Gold served three distinct consumer groups with dedicated marts: a credit risk mart for regulatory exposure aggregation aligned with BCBS 239 principles (single source of truth, completeness checks, lineage to Bronze); a customer 360 mart for AML transaction monitoring and relationship-level product analytics; and a finance and balance sheet mart for P&L attribution, net interest margin, and balance sheet reconciliation against the general ledger.
Data quality rules were concentrated where errors had the highest cost: account-to-customer linkage completeness, position-to-ledger reconciliation tolerances, and reference data alignment for product codes and country classifications.
How we ran delivery
Source-by-source onboarding with end-to-end verification
We onboarded sources in prioritised waves rather than attempting a single cutover. The CBS was first because it anchored account and position data; the CRM followed once the entity resolution process was validated against a representative sample reviewed by the data stewardship team. The loan system was third, after reconciling its historical ID mappings.
Each wave followed a consistent pattern: data contracts documented at source boundaries; automated quality checks at Bronze ingestion, Silver transformation, and Gold publication; reconciliation reports comparing Gold aggregates to the authoritative source system for a defined validation window; and signed-off runbooks before the wave went live in production.

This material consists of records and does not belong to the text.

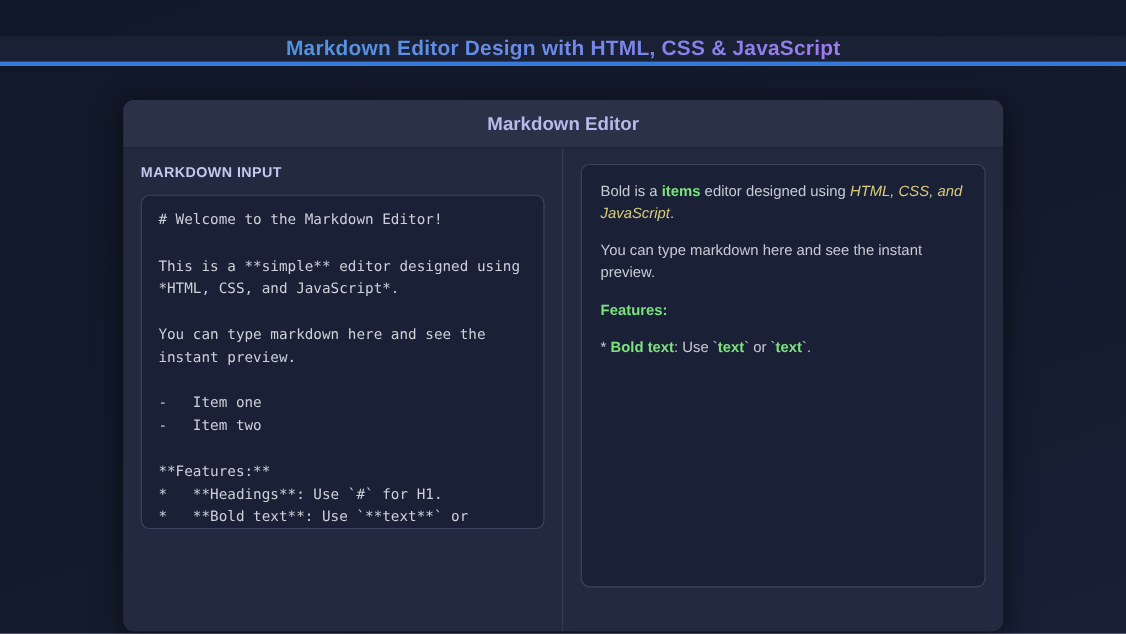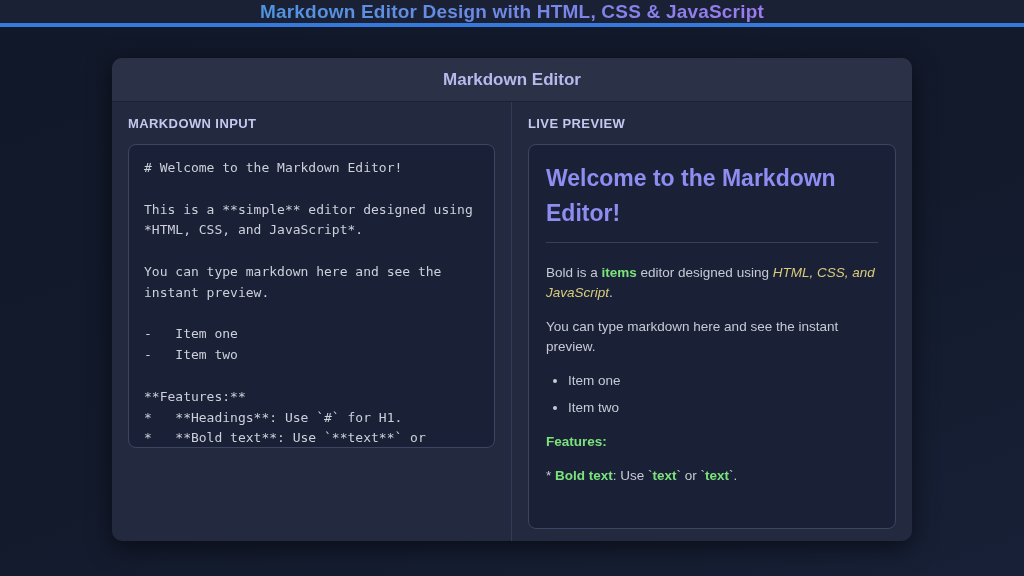"Markdown Editor Design with HTML," .app-header { margin-top: none -> 33px }
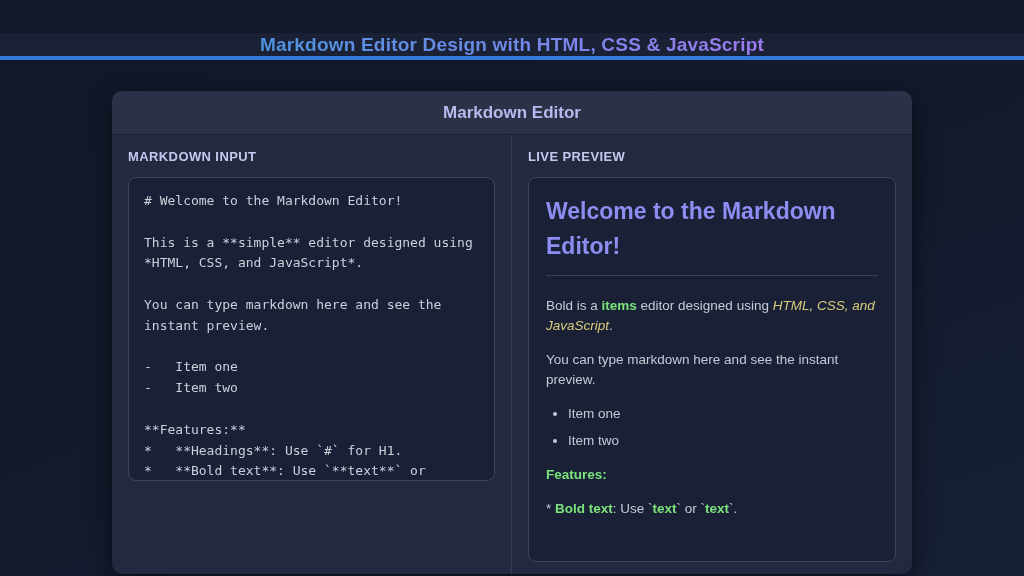"LIVE PREVIEW" div.panel-label { html: <div>LIVE PREVIEW</div> -> none }
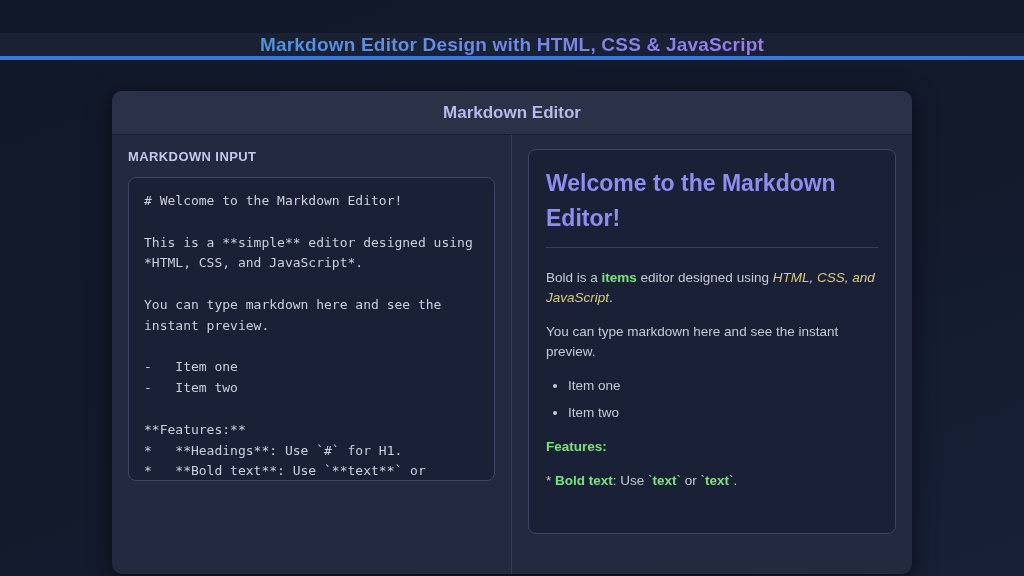"Welcome to the Markdown Editor!" h2.preview-heading { html: <h2>Welcome to the Markdown Editor!</h2> -> none }
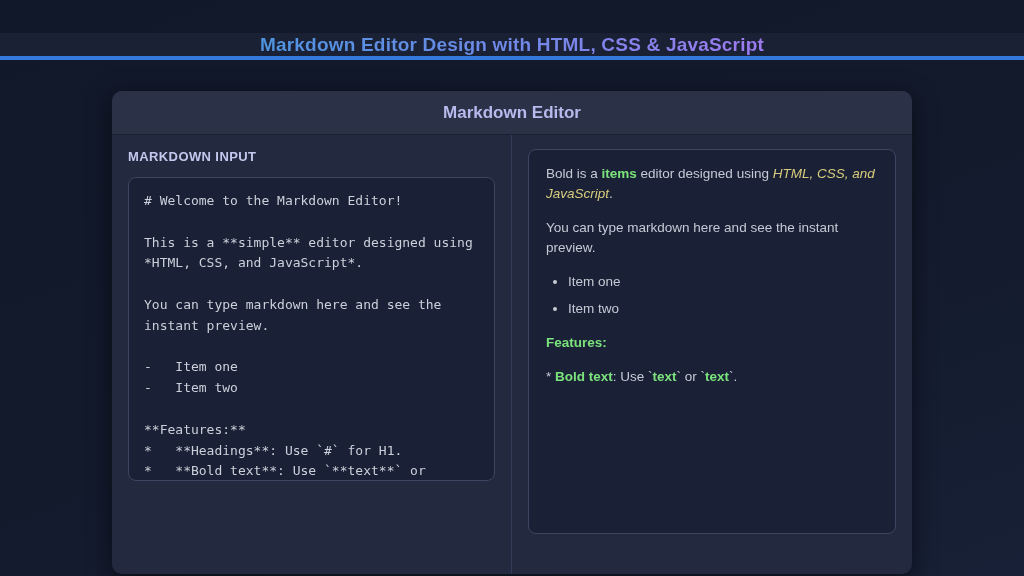"Item one" ul { html: <ul> <li>Item one</li> <li>Item two</li> </ul> -> none }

Lineage was wired end-to-end from Gold metrics back to Bronze landing records, enabling the risk team to answer a regulator’s lineage question by navigating the metadata catalogue rather than manually tracing SQL chains. We handed the operations team ownership of each pipeline before moving to the next wave—preventing the pattern where a new platform is delivered but only the implementers know how it works.
Impact
Regulatory-grade lineage and a reconciliation process the team could own
Risk officers could trace any reported exposure figure to the originating CBS records through a documented lineage chain—a direct response to the earlier regulatory finding. The days of manual pre-close reconciliation shortened significantly as Gold mart outputs aligned to the CBS and general ledger within agreed tolerances automatically, surfacing exceptions rather than requiring full manual review.
The AML transaction monitoring team and the product analytics team drew from the same customer and transaction entities for the first time, eliminating the divergence in customer counts and risk flags that had previously required weekly alignment calls. The finance team retired several Excel-based bridging extracts and the associated correction risk at period close.
The conformed customer master (BankCID) became an infrastructure asset the bank could build on: onboarding new analytics use cases—liquidity stress testing, marketing propensity models, regulatory reporting extensions—required connecting a new consumer to an already-verified entity set rather than re-solving the identity problem from scratch.
Specific figures are client-internal; the directional outcome was a reporting foundation the bank’s data governance function could attest to, and a platform team that could operate and extend it independently.